Step 3. Adaptive binary quantization. An adaptive binary quantizer is obtained by multiplying the parameter of the binary quantizer designed for the reference variance value by factor g:

$y_{2}^{a} = g \cdot y_{2} (σ_{r e f})$

(16)

where g is defined as

$g = 10^{\frac{V_{k}}{20}}$

(17)

Each frame sample is quantized using the adaptive binary quantizer, and the output is encoded with a one-bit codeword (index I).
Step 4. Repeat all previous steps until all frames are processed.

Figure 9 depicts the theoretical SQNR (determined by substituting Equation (16) into Equations (12) or (13)) of the forward adaptive binary quantizer for the optimal y₂ value (y₂ =

1 / \sqrt{2}

), and L equals the 32-level log-uniform quantizer. We can see that the adaptive quantizer was robust, as an approximately constant SQNR was achieved in a wide dynamic range.

The real data experiment was performed with the following sentence: The play seems dull and quite stupid. It was 3 s in length, spoken by a female speaker, sampled at 16 kHz, and extracted from a set of Harvard Psychoacoustic Sentences [37], a collection of phonetically balanced sentences that use specific phonemes with the same frequency of appearance as in the English language. The segmental Signal-to-Noise Ratio (SNR_seg) [1,3] was used as the performance measure; that is, the SNR was calculated over each speech frame and then averaged. The frame length was set to 10 ms (160 samples), while we used the log-uniform quantizer with L = 32 levels.

Figure 10 shows SQNR over different speech frames for three scenarios. In the first scenario, we use the binary quantizer with optimal representative level y₂ =

1 / \sqrt{2}

(see magenta line). In other two scenarios the performance is investigated for binary quantizer with arbitrary chosen representative levels. Thus, we set x_clip as the maximal amplitude of the speech, denoted as x_max (x_clip = x_max = 0.086 for the considered speech).

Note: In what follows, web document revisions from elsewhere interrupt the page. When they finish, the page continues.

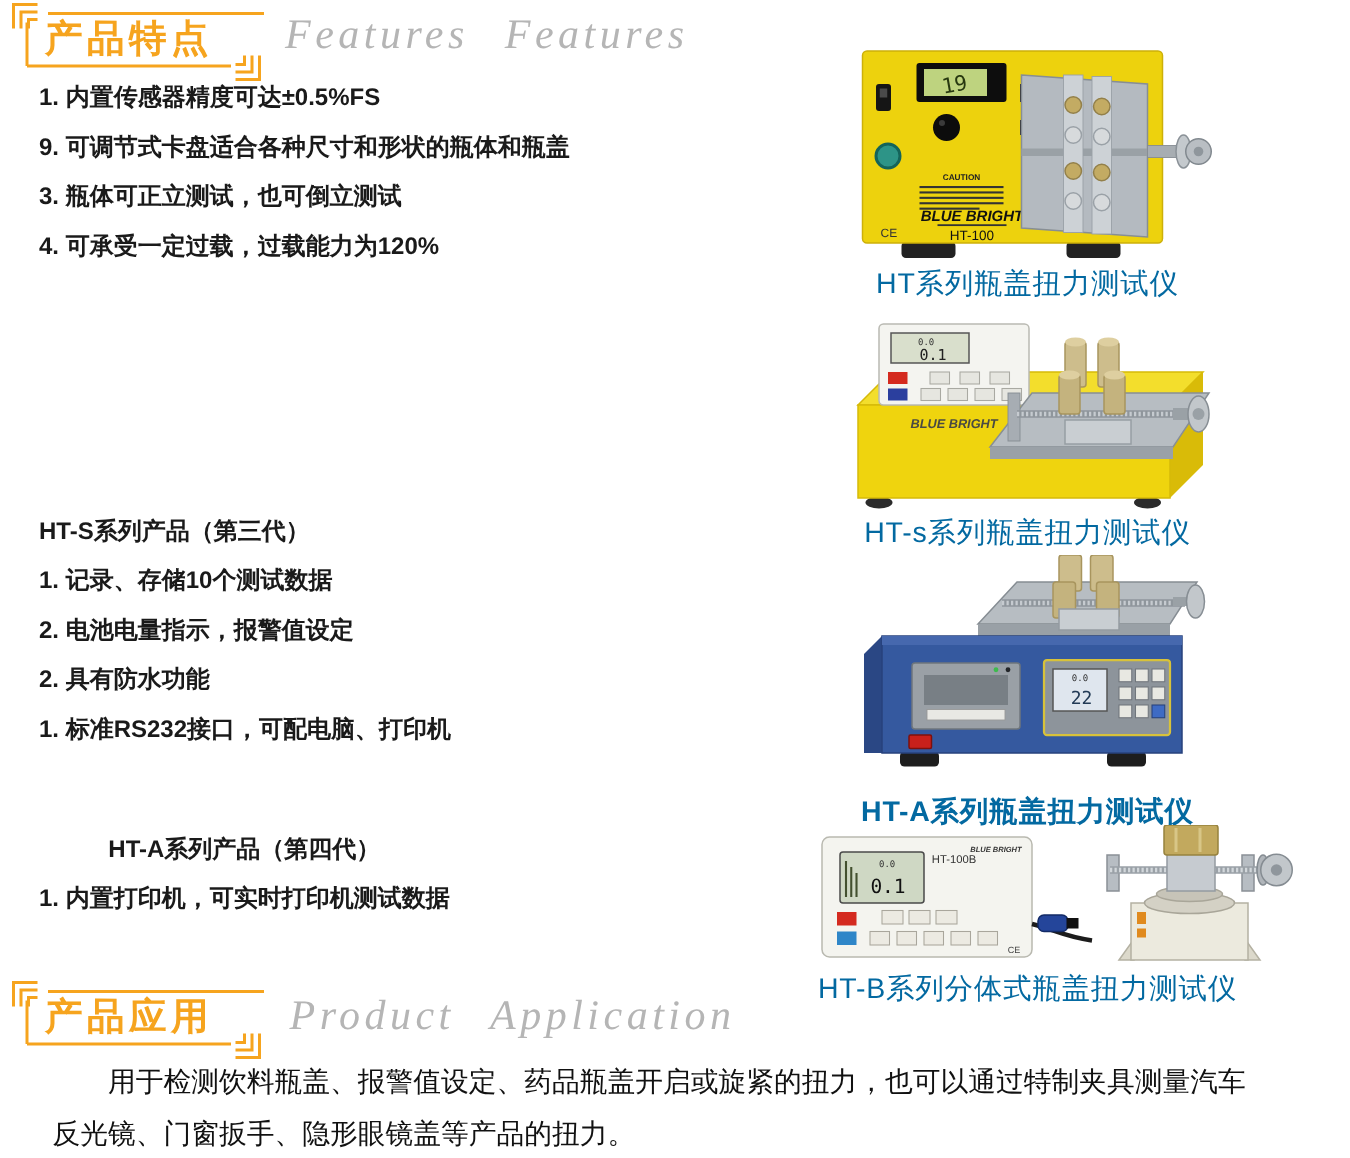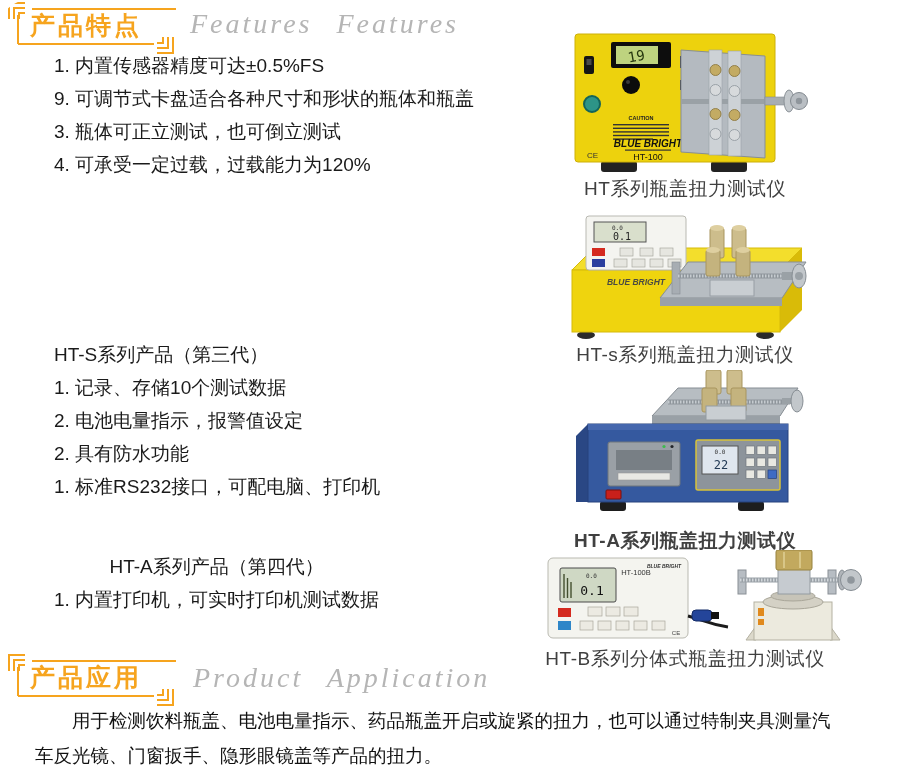"产品特点" .stage { border-radius: 28px -> none }
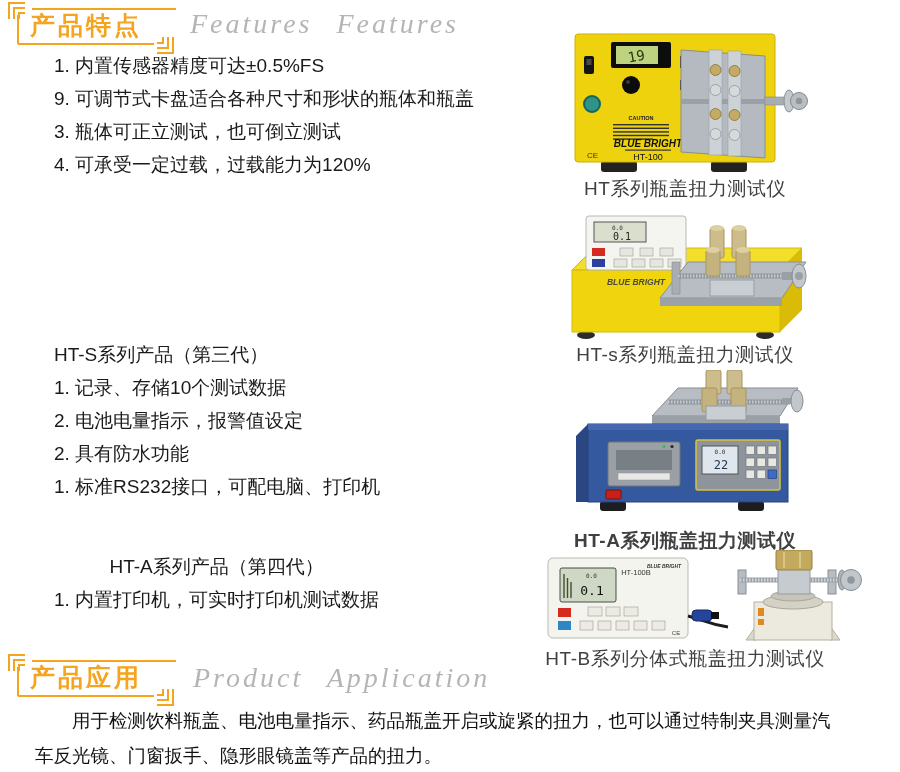"1. 内置传感器精度可达±0.5%FS" .list { font-size: 19px -> 16px; font-weight: none -> bold; left: 54px -> 26px }
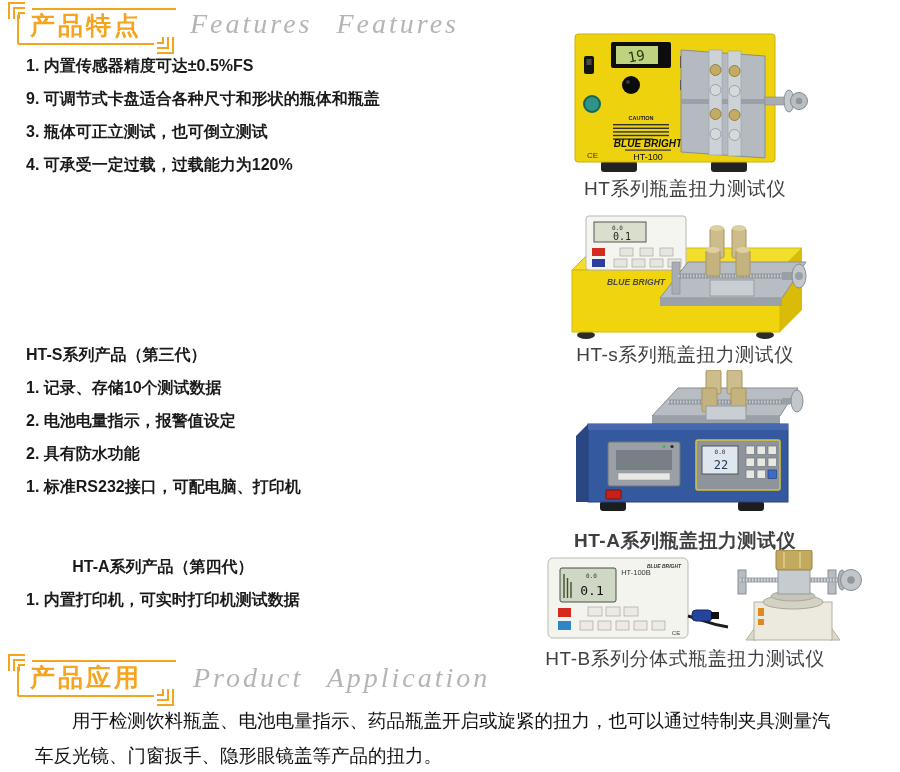"HT系列瓶盖扭力测试仪" .caption { color: #404040 -> #0369a1 }
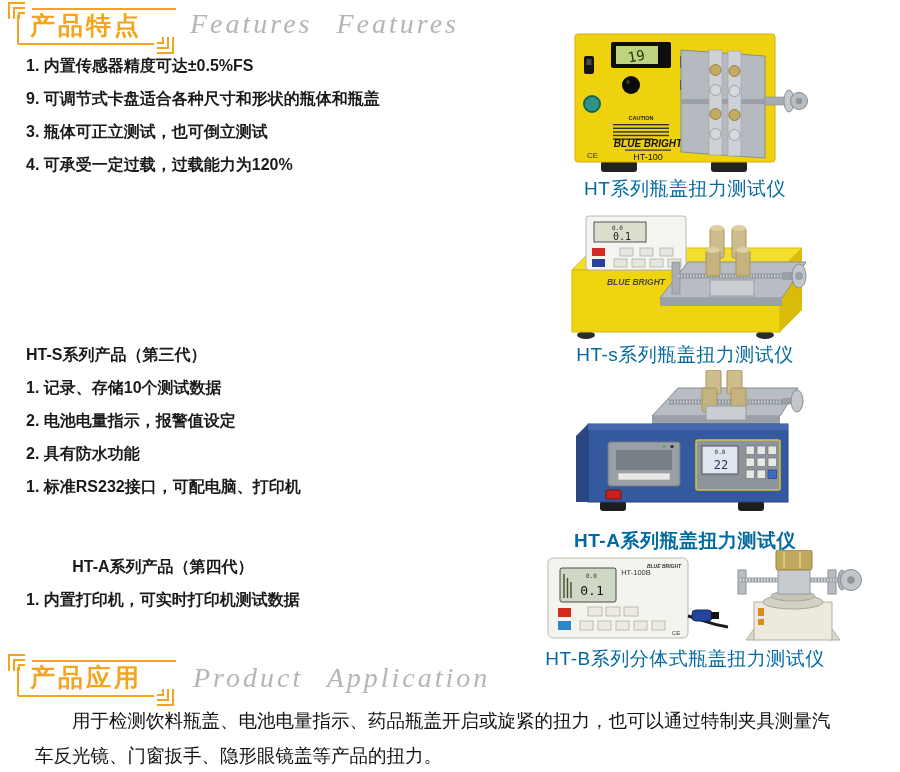"用于检测饮料瓶盖、电池电量指示、药品瓶盖开启或旋紧的扭力，也可以通过特制夹具测量" div.app-text { text: 电池电量指示 -> 报警值设定 }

This implies y₂ = x_clip = 0.043 for the binary quantizer type 2 (see red line), and y₂ = x_clip/2 = 0.23 for the binary quantizer type 1 (see black line). Observe that optimally chosen level ensures the highest performance, while type 2 performs better than type 1 for the established parameter value. If we observe the theoretical results in Figure 5, we can confirm that for the value x_clip = 0.043 the binary quantizer type 2 is indeed better than type 1. Therefore, we can conclude the experimental results for speech coding follow well the theoretical model.

5.1.2. Delta Modulation

The implementation of a binary quantizer in ADM with the first-order linear predictor (both the quantizer and the predictor are forward adaptive) is shown in Figure 11, and can be expressed using these steps:

Step 1. Buffering. This is the same as in Step 1 of the algorithm in Section 5.1.1.
Step 2. Variance estimation and quantization. This is the same as in Step 2 of the algorithm in Section 5.1.1.
Step 3. Estimation of the correlation coefficient and quantization. The correlation coefficient, denoted as ρ, for the current jth frame is estimated as [1,7,8,9]

$ρ_{j} = \frac{1 / M \sum_{n = 1}^{M - 1} x_{j} (n) x (n + 1)}{1 / M \sum_{n = 1}^{M} x_{j}^{2} (n)}, j = 1, \dots, F$

(18)

It is uniformly quantized to one of S available values, given by

$ρ_{j} = ρ_{k} | ρ_{k} = ρ_{\min} + \frac{2 k - 1}{2} Δ_{ρ}, k = 1, \dots, S$

(19)

where Δ_ρ = ρ_max − ρ_min/S denotes the step size and ρ_max and ρ_min denote the maximal and minimal estimated values of the correlation coefficient. This information is also required at the decoder side, and it has to be transferred once per frame by the index K with log₂S bits.
Step 4. Determination of the prediction error. For the jth frame, the prediction error can be determined according to

$e_{j} (n) = x_{j} (n) - x_{p} (n), k = 1, \dots, L$

(20)

where x_p(n) = ρ_k ∙ y_j(n − 1) is the predicted sample value and y_j(n) is the reconstructed value:

$y_{j} (n) = x_{p} (n) + e_{q} (n), k = 1, \dots, L$

(21)

where e_q(n) is the quantized value of e_j(n).
Step 5. Adaptive binary quantization. For the jth frame, the scaling factor is given by

$g^{D M} = g \sqrt{1 - ρ_{k}^{2}}, k = 1, \dots, L$

(22)

where g is defined by Equation (17) and ρ_k is given by Equation (19). The adaptive representative level is obtained as in Equation (16).
The prediction error signal was quantized using the adaptive binary quantizer and the output was encoded with a one-bit codeword (index I).
Step 6. Repeat all previous steps until all frames are processed.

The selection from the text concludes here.